Sunday, July 27, 2008

Fear of the F-Word

I thought watching Hillary finally get her time in the spotlight would be such a relief; the panacea for the parade of female role models who truly believe the only thing they should develop is an ass with no tan lines and pole-dancing thigh muscles.

And I’m not just talking about the twenty-something celebs and trust fund babies whose idea of an opinion is saying “That’s hot.” Gen-Xers are not to be left out. The generation that first set out to defy categorization has borne a species of grown women who shop for tight baby Tees that say “Princess” and aspire to be MILF’s.

Then there’s Hillary; a reminder of a time when women wanted to show they’re so much more than Brazilian wax jobs. Hillary, the first woman since Eleanor Roosevelt to show us that a First Lady could bring more to the White House than decorating sense.

Now she’s Hillary, the first woman candidate to be accepted so openly in a Presidential race. The game is set: She tours, she talks and then come the polls. She’s not feminine enough. What does Hillary do: she cries. Damn. Et tu, Hillary? You never publicly cried when even the toughest chick would’ve: in the midst of all that Monica Mess. And you cry for the cameras to please a stupid poll? To quote text messaging sisters: WTF?!!!

Talk of feminism’s demise has abounded since the dawn of this new millennium. I’ve been in the camp that it isn’t dead; as a movement it did what movements are supposed to do. It moved beyond the stereotype of the angry woman to reflect a diverse range of viewpoints. And that’s just how it should be.

But it’s time to admit it: while trying to run away from earlier philosophies so preoccupied with keeping pace with men that it adapted their harsher qualities, some of us have gone to a whole other dark side. Some of us--dare I say it--have become content with being nothing more than pussies.

Why are some of us so scared of showing our true strengths? At a time when change is not only inevitable but essential to the survival of American life, it seems like a good time to take stock at ourselves and all we’ve accomplished because of and since the women’s movement. When Gloria Steinem put on that bunny suit and infiltrated the Playboy Mansion, she proved a feminist can look pretty damn hot and be pretty damn smart—gasp—at the same time.

Women before that and since have done incredible things. Today we can be mothers and CFOs; models who compete in triathlons; even a billionaire who can turn any book into a bestseller simply by pointing at it. And maybe, someday, a woman will run this country.

Women are emergency service workers, doctors and nurses, teachers, police officers and now war veterans who have always been there; underpaid but unwavering in their mission to do their best to maintain a solid community.
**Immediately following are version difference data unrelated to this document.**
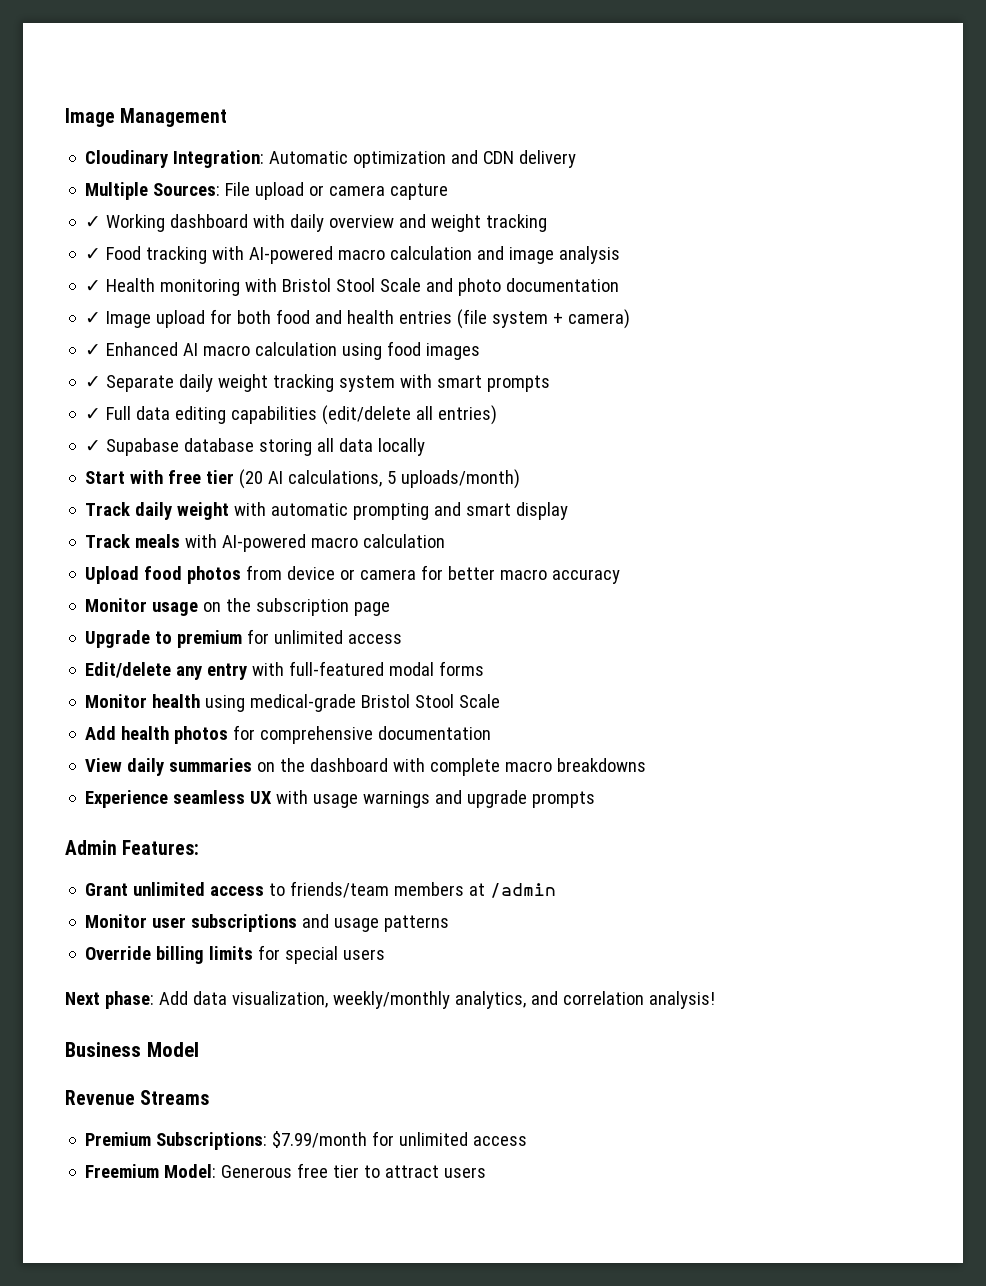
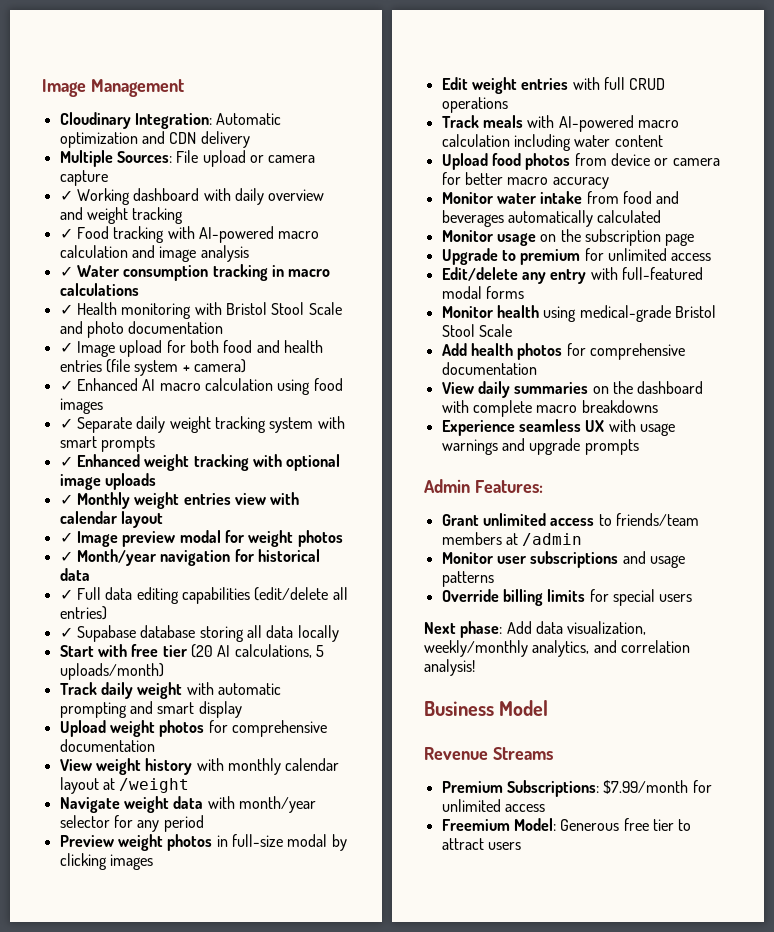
+ ✓ Water consumption tracking in macro calculations
+ ✓ Enhanced weight tracking with optional image uploads
+ ✓ Monthly weight entries view with calendar layout
+ ✓ Image preview modal for weight photos
+ ✓ Month/year navigation for historical data
+ Upload weight photos for comprehensive documentation
+ View weight history with monthly calendar layout at /weight
+ Navigate weight data with month/year selector for any period
+ Preview weight photos in full-size modal by clicking images
+ Edit weight entries with full CRUD operations
- Track meals with AI-powered macro calculation
+ Track meals with AI-powered macro calculation including water content
+ Monitor water intake from food and beverages automatically calculated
And let’s not forget the mothers of them all: the stay-at-home moms.

So with all this inspiration, why is it that we see 7 and 8 year old girls eating only carrots because they think they’re too fat? Why do so many tween Halloween costumes look like hooker versions of what they’re really supposed to be? (I don’t remember Strawberry Shortcake's skirt being that short or her ever wearing thigh-high striped stockings!) Why are so many college women making sleazy men rich by “Going Wild” in front a video camera?

Something has gone awry. I’m not saying there’s anything wrong with showing off your femininity, but when did it become wrong to show some I.Q. along with the flesh? In our quest to be proud of our woman-ness, have we abandoned the quest to develop our character and intelligence? I’d like to believe this isn’t true, but you can’t help but wonder how else can girls and young women growing up in an age with more life options than ever seem to worry more about how skinny they are and how sexy they look to boys.

And when a female candidate for President feels compelled to put on a waterworks display to prove she’s a woman, then maybe it’s time to shake the dust off of Feminism and prove that it’s more relevant than ever in our 21st century lives.

So as a starting gesture in the cause of Neo-Feminism, find yourselves an empowering goal and make it happen. I’ve already got mine: Like any girl, I would love to be in a music video; except I want to be surrounded by male video hotties and I want be the one slapping some ass for a change. Viva la revolucion!!